Architecture Reference
Technical details of the generation pipeline and supported models.
Table of contents
- Overview
- Supported Models
- Generation Pipeline
- Weight Loading Details
- Python Environment Management
- Audio Pipeline Details
- Debugging
- Version History
Overview
LTX Video Generator is a native macOS SwiftUI application that shells out to a Python backend (mlx-video-with-audio) for the actual generation work. The Python library runs LTX-2 models on Apple Silicon using MLX.
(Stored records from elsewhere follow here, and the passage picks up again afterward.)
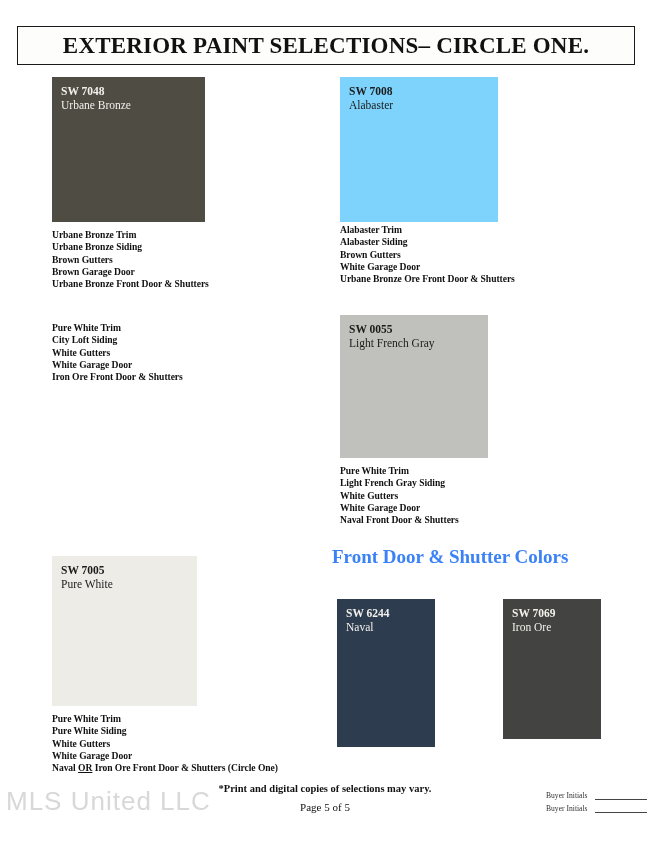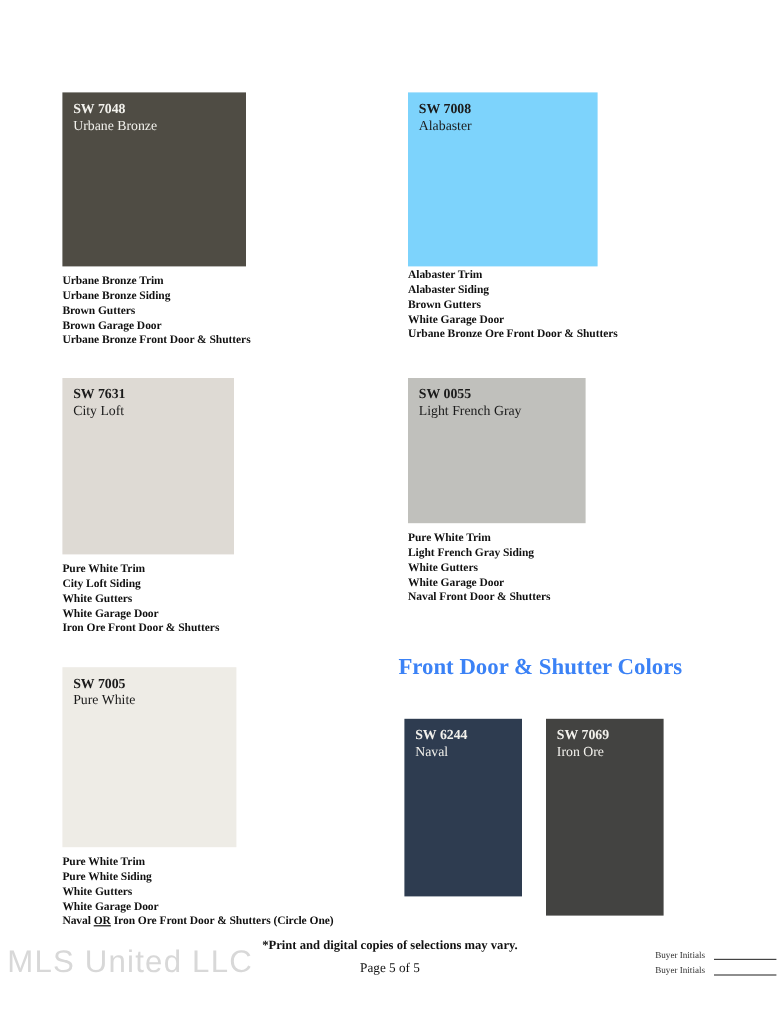"EXTERIOR PAINT SELECTIONS– CIRCLE ONE." div.title-box { html: none -> <div> <div>EXTERIOR PAINT SELECTIONS– CIRCLE ONE.</div> </div> }
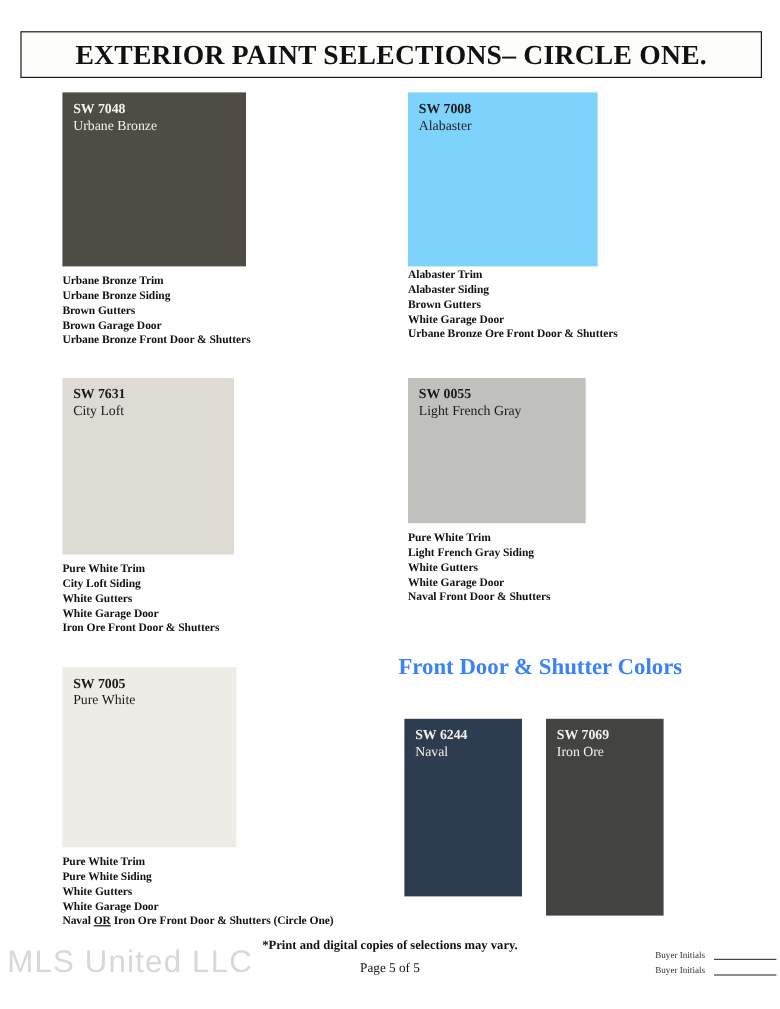"SW 7631" div.swatch { html: <div> <div> <span>SW 7631</span> <span>City Loft</span> </div> </div> -> none }
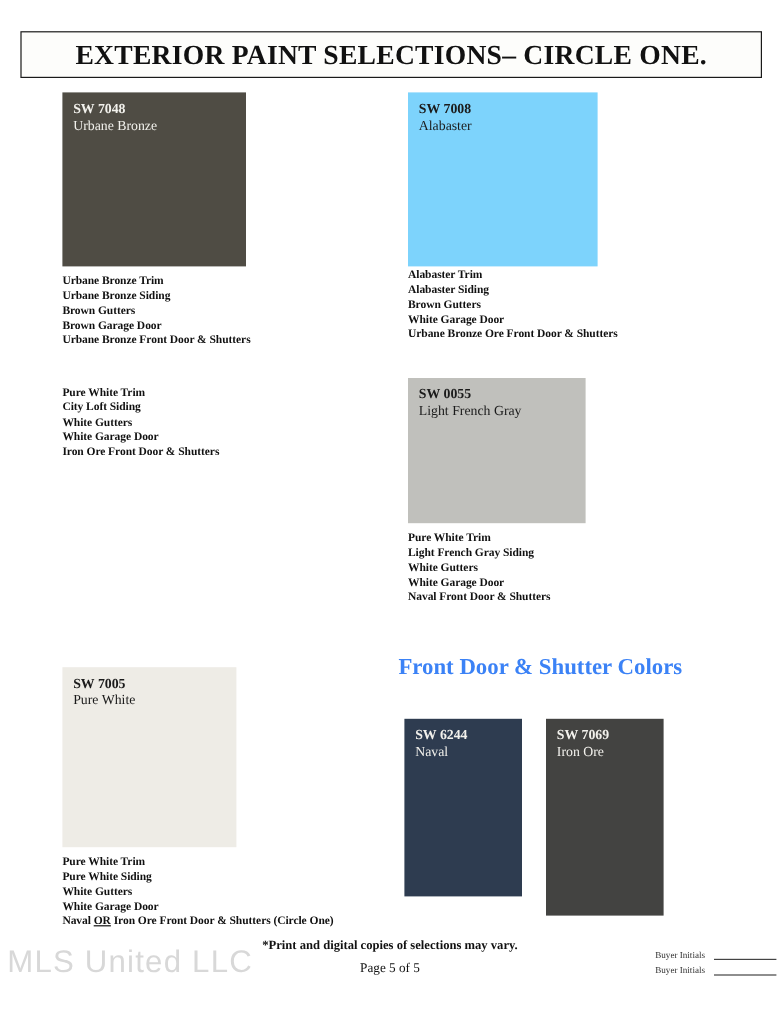"SW 0055" div.swatch { height: 121px -> 143px }
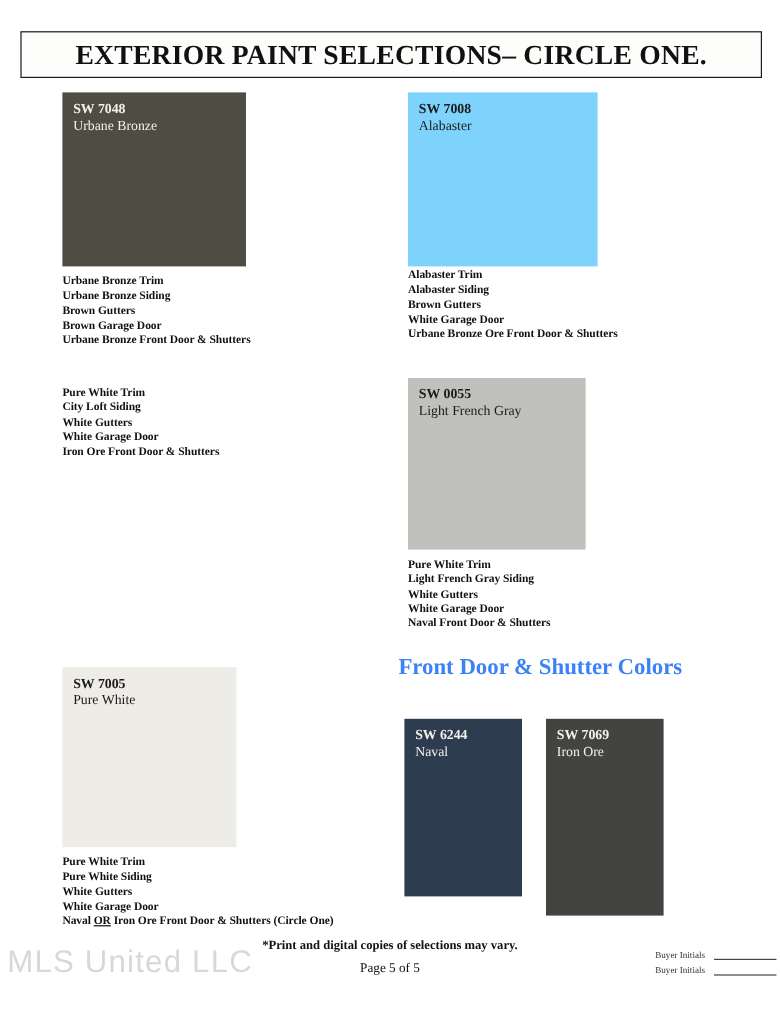"SW 7069" div.swatch { height: 164px -> 140px; margin-left: none -> 48px }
┌──────────────────────────────┐
│ LTX Video Generator (Swift) │
│ SwiftUI · GenerationService │
│ LTXBridge · PythonEnv │
└──────────┬───────────────────┘
│ subprocess
▼
┌──────────────────────────────┐
│ mlx-video-with-audio (Py) │
│ generate_av.py │
│ MLX transformer · VAE │
│ Vocoder · Text encoder │
└──────────────────────────────┘
Swift Side
| Component | File | Role |
|---|---|---|
GenerationService | GenerationService.swift | Manages the generation queue, spawns Python processes |
LTXBridge | LTXBridge.swift | Builds CLI args, manages PYTHONPATH, parses progress |
PythonEnvironment | PythonEnvironment.swift | Detects Python, validates packages, handles upgrades |
RootView | LTXVideoGeneratorApp.swift | Launch-time Python validation and upgrade consent |
Python Side
| Component | File | Role |
|---|---|---|
generate_av.py | mlx_video/generate_av.py | Main entry point — loads models, runs the 2-stage pipeline, decodes AV |
Vocoder / BigVGANVocoder | mlx_video/models/ltx/audio_vae/vocoder.py | Mel spectrogram → audio waveform |
VocoderWithBWE | mlx_video/models/ltx/audio_vae/vocoder.py | Wraps vocoder with bandwidth extension (48kHz output) |
LTXModel | mlx_video/models/ltx/ltx.py | Transformer backbone for denoising |
| Text encoder | mlx_video/models/ltx/text_encoder.py | Gemma-based text encoding |
Supported Models
notapalindrome/ltx2-mlx-av (LTX-2 Unified)
| Property | Value |
|---|---|
| Parameters | ~19B |
| Download size | ~42GB |
| Format | Single model.safetensors with all components |
| Audio | Built-in (stereo, 24kHz base → 48kHz with BWE) |
| Vocoder type | Standard Vocoder (LeakyReLU activations) |
| Weight layout | MLX-native — ConvTranspose1d weights stored as (out_ch, kernel, in_ch) |
| Config | No embedded_config.json — uses hardcoded defaults |
dgrauet/ltx-2.3-mlx-distilled-q4 (LTX-2.3 Distilled Q4)
| Property | Value |
|---|---|
| Parameters | ~19B (quantized to 4-bit) |
| Download size | ~19.4GB |
| Format | Split safetensors (transformer.safetensors, vocoder.safetensors, etc.) |
| Audio | Built-in (stereo, 24kHz base → 48kHz with BWE) |
| Vocoder type | BigVGANVocoder (SnakeBeta activations + anti-aliased upsampling) |
| Weight layout | PyTorch-origin — ConvTranspose1d weights stored as (in_ch, out_ch, kernel) |
| Config | Has embedded_config.json with vocoder/transformer/scheduler overrides |
Generation Pipeline
Both models use a 2-stage generation pipeline:
Stage 1: Low-Resolution Generation
- Encode text prompt via Gemma text encoder
- Generate latents at half resolution (e.g. 256×160 for a 512×320 target)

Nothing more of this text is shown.